A guide to understanding BIM standards: BIM Levels and Global BIM standards.
Introduction to BIM and BIM Standards
Building Information Modeling (BIM) has revolutionized the construction industry by providing a digital representation of a building’s structural and functional elements throughout its design, construction, and operation phases. Its ability to facilitate collaboration, enhance efficiency, and reduce costs throughout a building’s entire lifecycle has made it an essential tool in modern construction projects. BIM is the future of building design and construction, and its use is only expected to grow in the coming years.
Importance of BIM Standards
Why is it crucial for BIM professionals to know about BIM Standards?
Global BIM standards:
ISO 19650 series
The International Organization for Standardization (ISO) has developed a series of standards, including ISO 19650-1 and ISO 19650-2, which provide guidelines for the organization and digitization of information about buildings and civil engineering works. These standards cover the entire lifecycle of a built asset, from inception to demolition.
COBie (Construction Operations Building Information Exchange):
While not a complete standard like ISO, COBie is a format that’s often used to exchange facility management information between design and construction teams. It focuses on delivering a structured set of data and information that supports asset management.
Industry Foundation Classes (IFC)
IFC is an open and neutral data format developed by buildingSMART, an international alliance of professionals in the construction and building industry. IFC facilitates the exchange of BIM data between different software applications and supports interoperability.
BIMForum LOD Specifications
Developed by the BIMForum, an organization within the Associated General Contractors of America (AGC), these specifications define the levels of development (LOD) for BIM elements at different stages of a project. This framework provides guidance on how much detail and information should be included in a BIM model.
UK BIM Framework
The United Kingdom has been a pioneer in BIM implementation. The UK BIM Framework includes documents such as PAS 1192 series, which provides guidance on BIM workflows and information management processes.
Singapore BIM Guide
Singapore has a well-defined BIM e-submission guide that outlines requirements for BIM submissions for construction projects. It includes guidelines for LOD, BIM deliverables, and data exchange.

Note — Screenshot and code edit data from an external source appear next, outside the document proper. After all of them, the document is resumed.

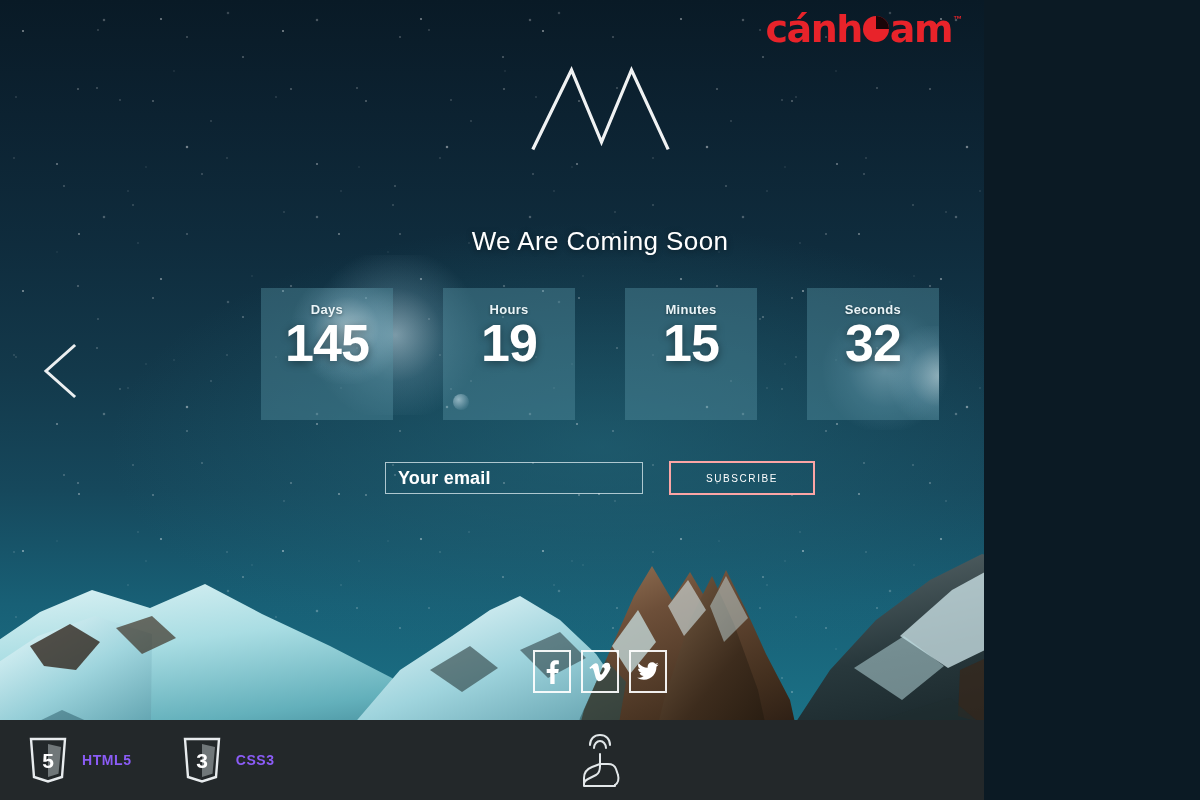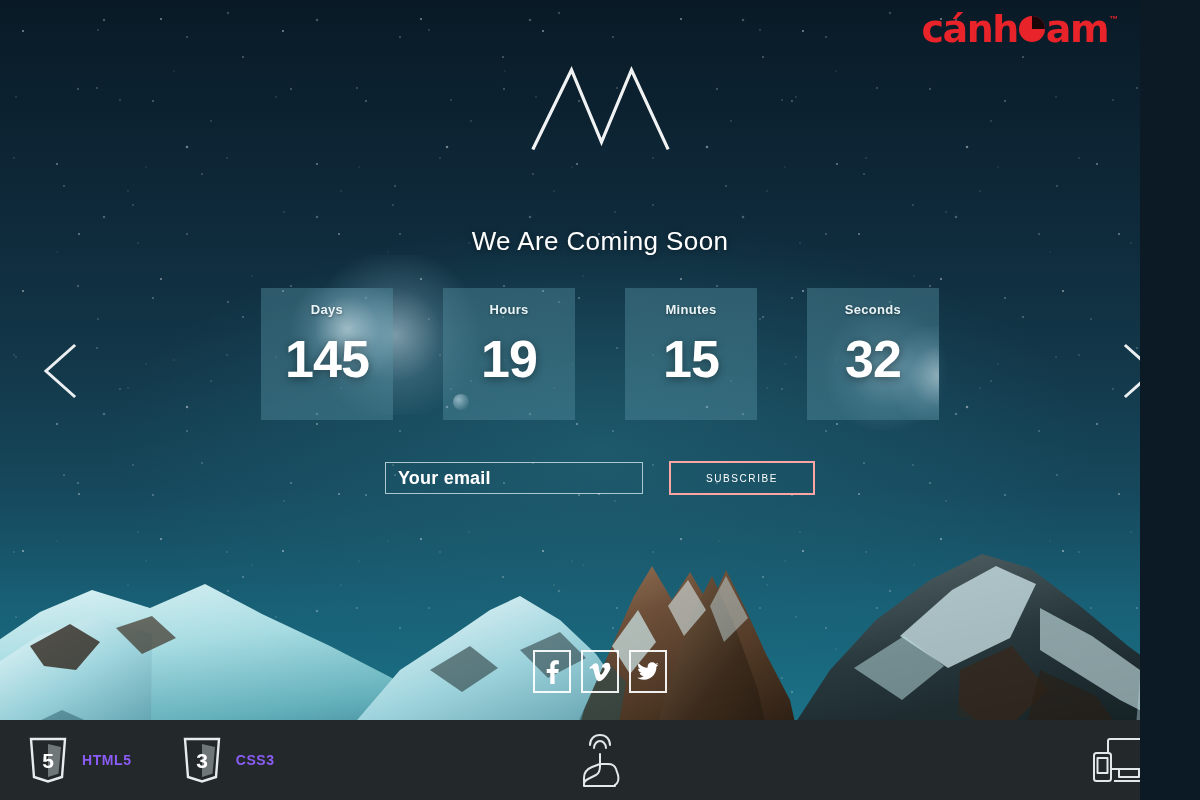"cánh" #stage { width: 1140px -> 984px }
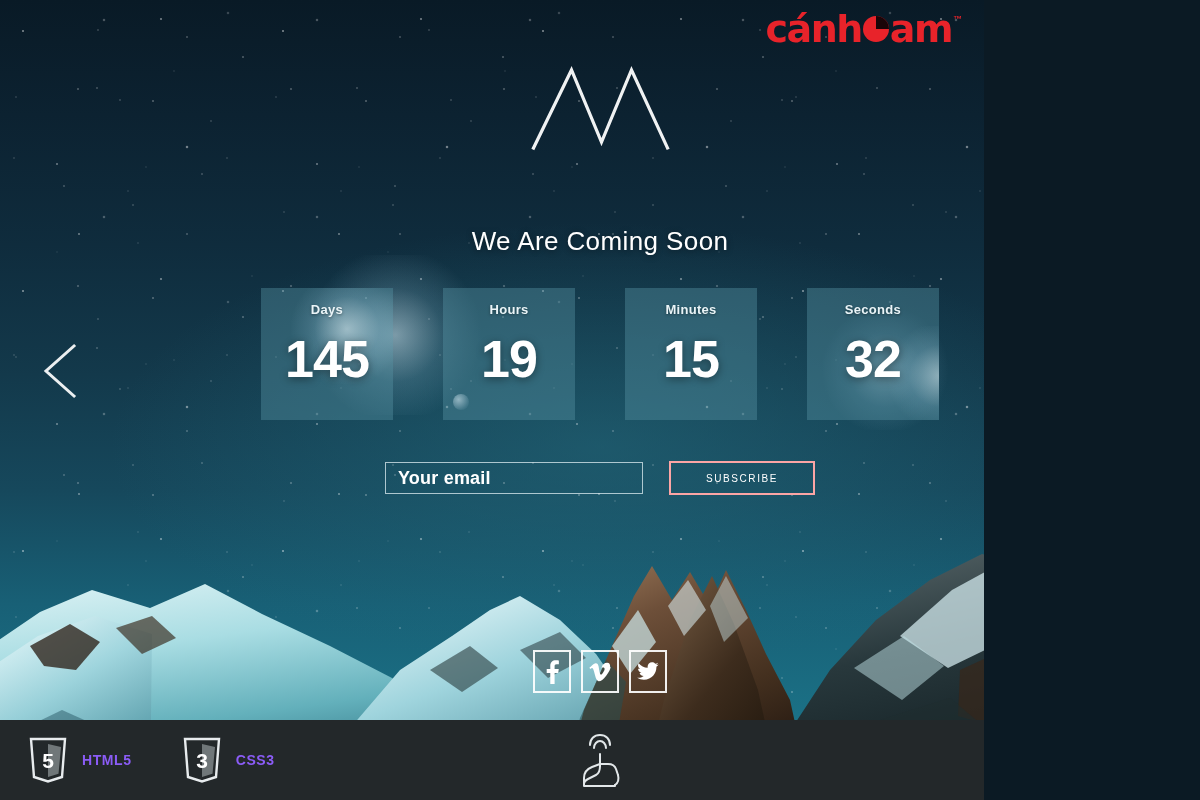"145" .cd-value { margin-top: 16px -> none }
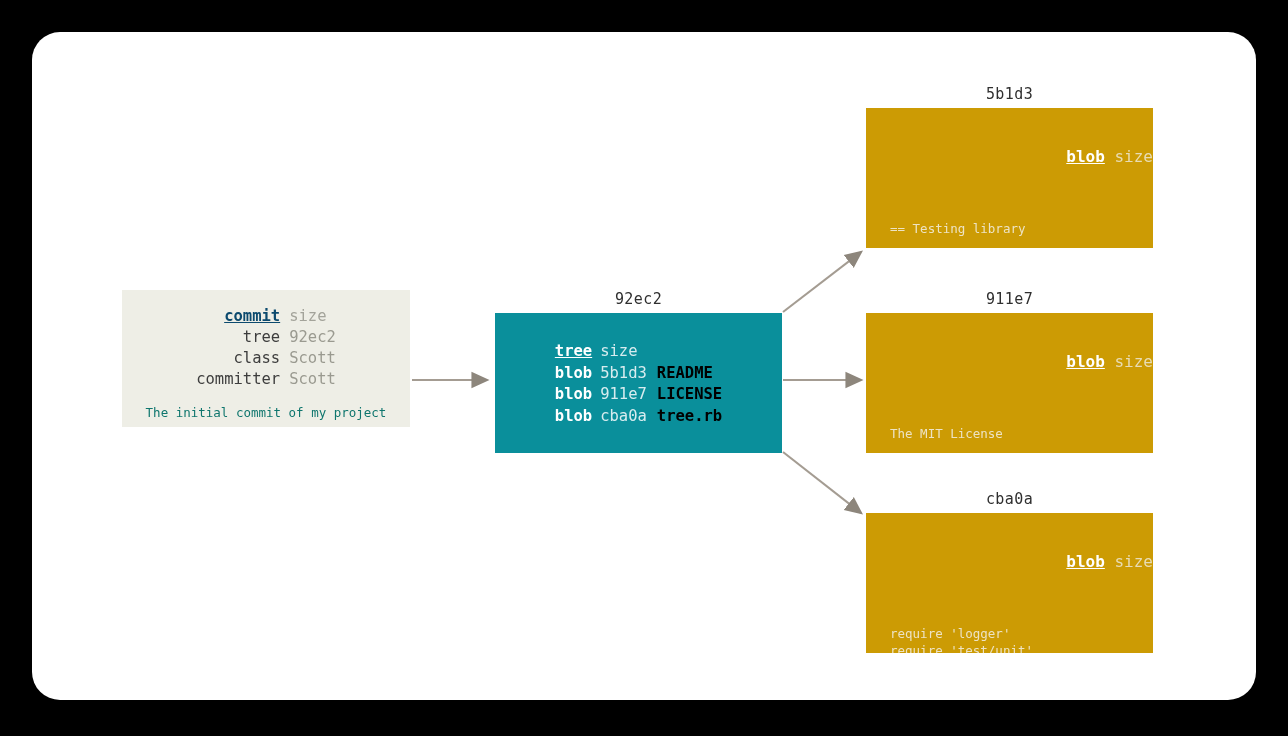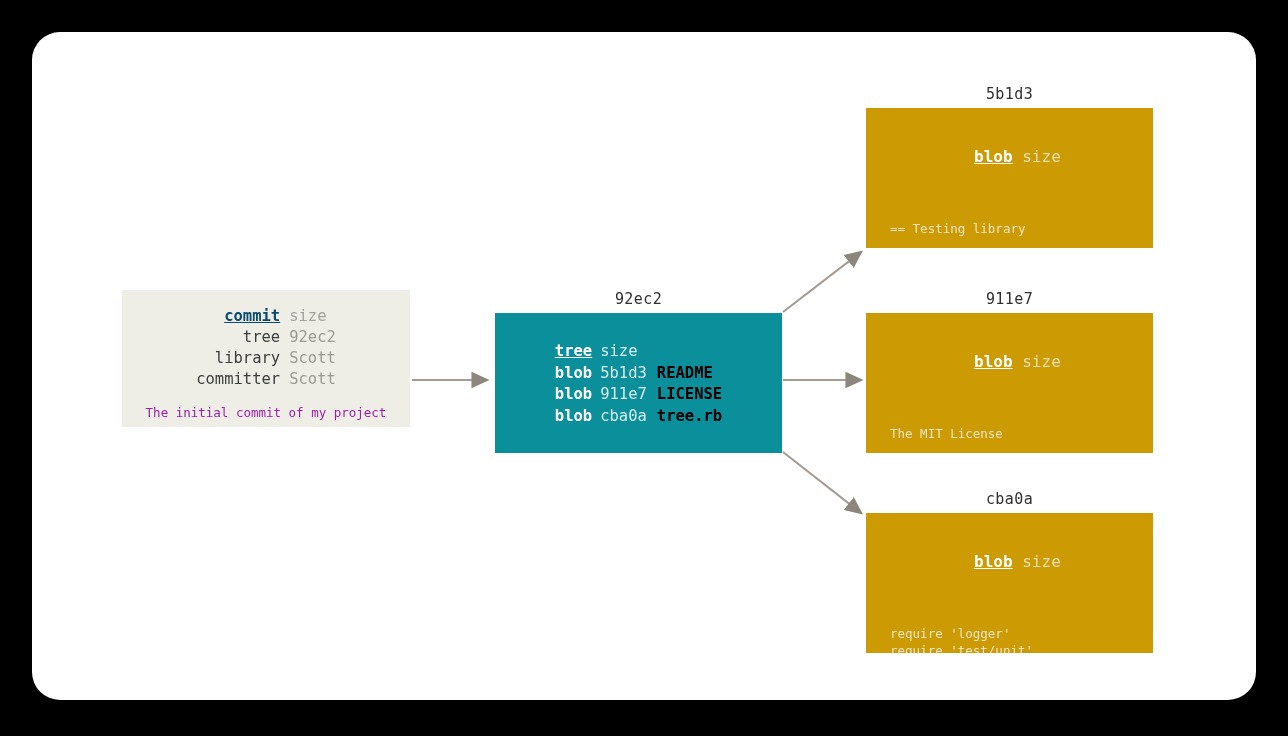"blob size" .node-blob .blob-hdr { text-align: left -> right }
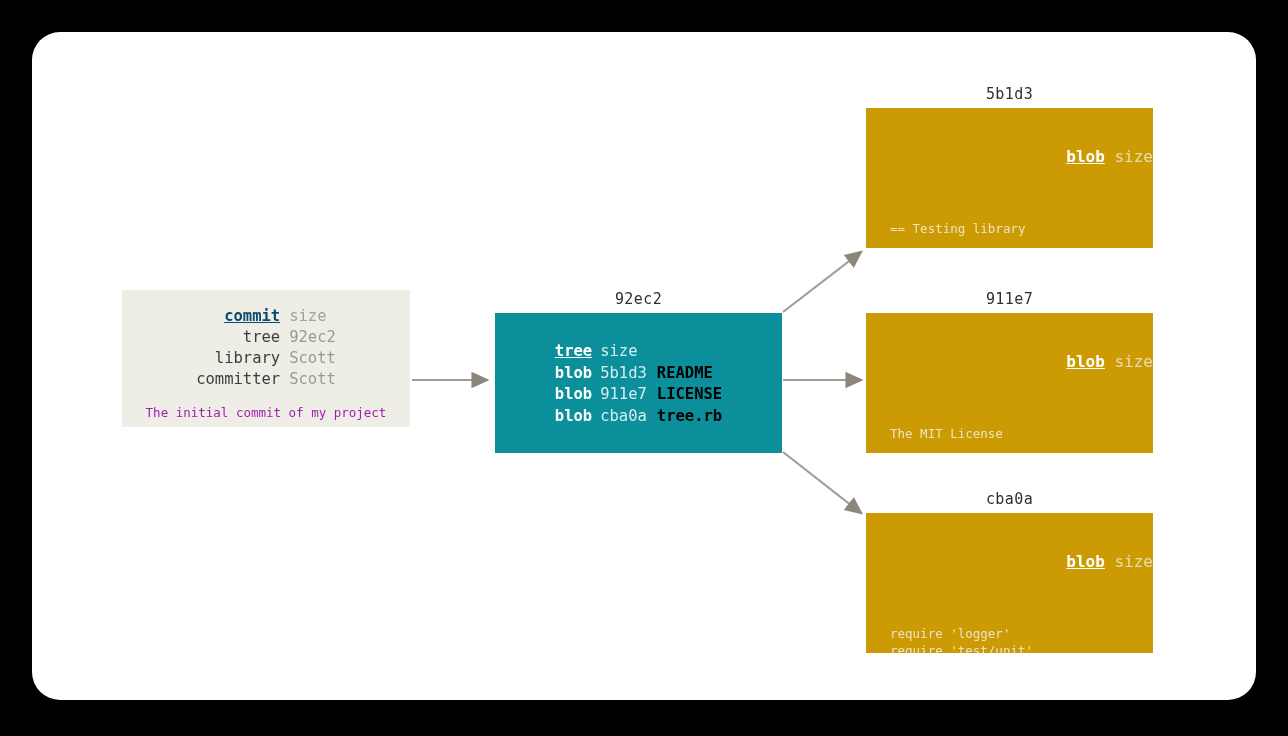"library" td.k { text: library -> class }
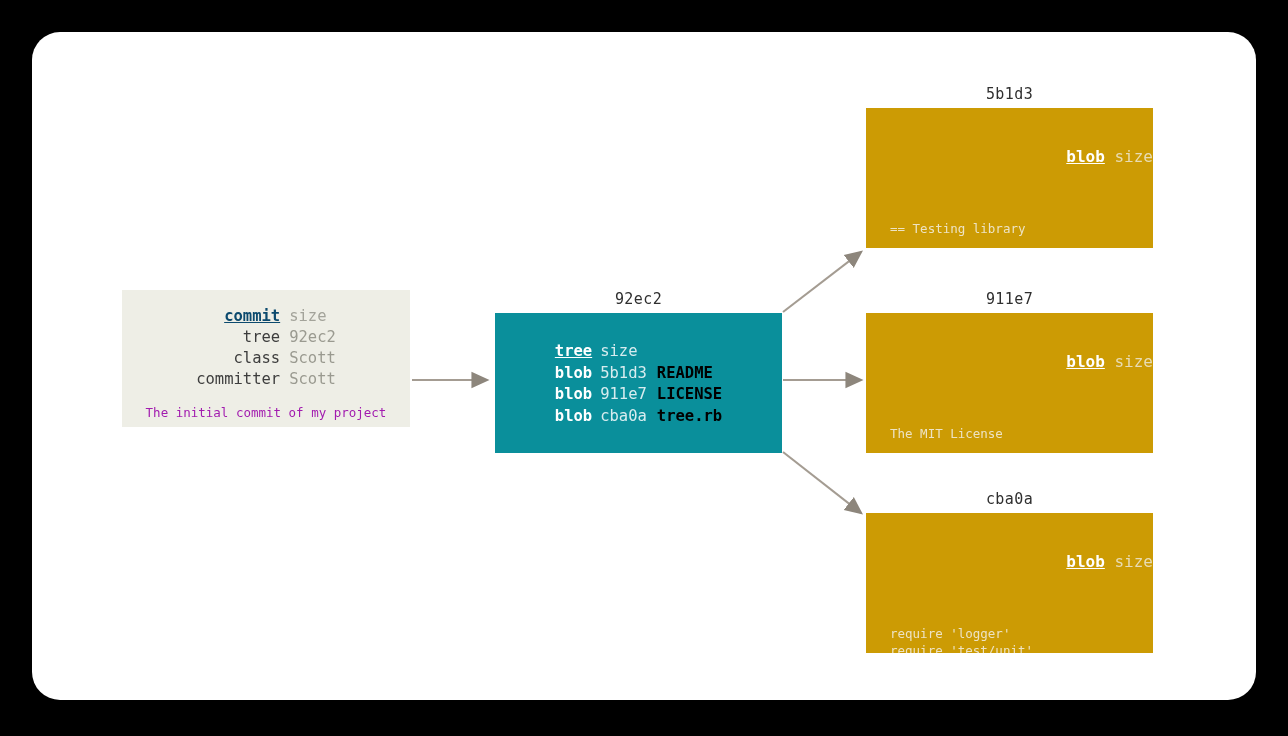"The initial commit of my" .node-commit .body { color: #a21caf -> #0f766e }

NBIMS-US (National BIM Standard-United States)
This standard, developed by the National Institute of Building Sciences (NIBS), provides guidelines for information exchange, interoperability, and BIM best practices in the United States.
BIM LOD and other acronyms
LOD, LOI, LOMD, LOIN… what do they all stand for?
LOD: Level of Detail
With both graphical and non-graphical models available at each stage of the process, it combines the two.
The phrase “LOD”, which is popular in the USA, is entirely different from this.
There should never be any confusion between LOD and Level of Development in BIM.
LOI: Level of Information
Describes how non-graphic models are described at each stage.
LOMD (UK term): Level of Model Definition (also referred to as Level of Development within US texts)
It combines graphical “Level of Detail” with non-graphical “Level of Information.”
This concept is crucial when attempting to clear up the majority of AECO industry uncertainties.
Understanding what is truly required to produce, issue, and receive information on project progress from one stage to the next will be made easier by doing this.
As per PAS1192, LOMD = LOD + LOI
LOIN: Level of Information Need
ISO 19650-1 introduced the concept of Level of Information Need or LOIN.
This approach prioritizes the information needed for a design, rather than the object’s characteristics.
By adopting this method, one can avoid the mistake of producing and sharing an excessive quantity of irrelevant data, which is often useless.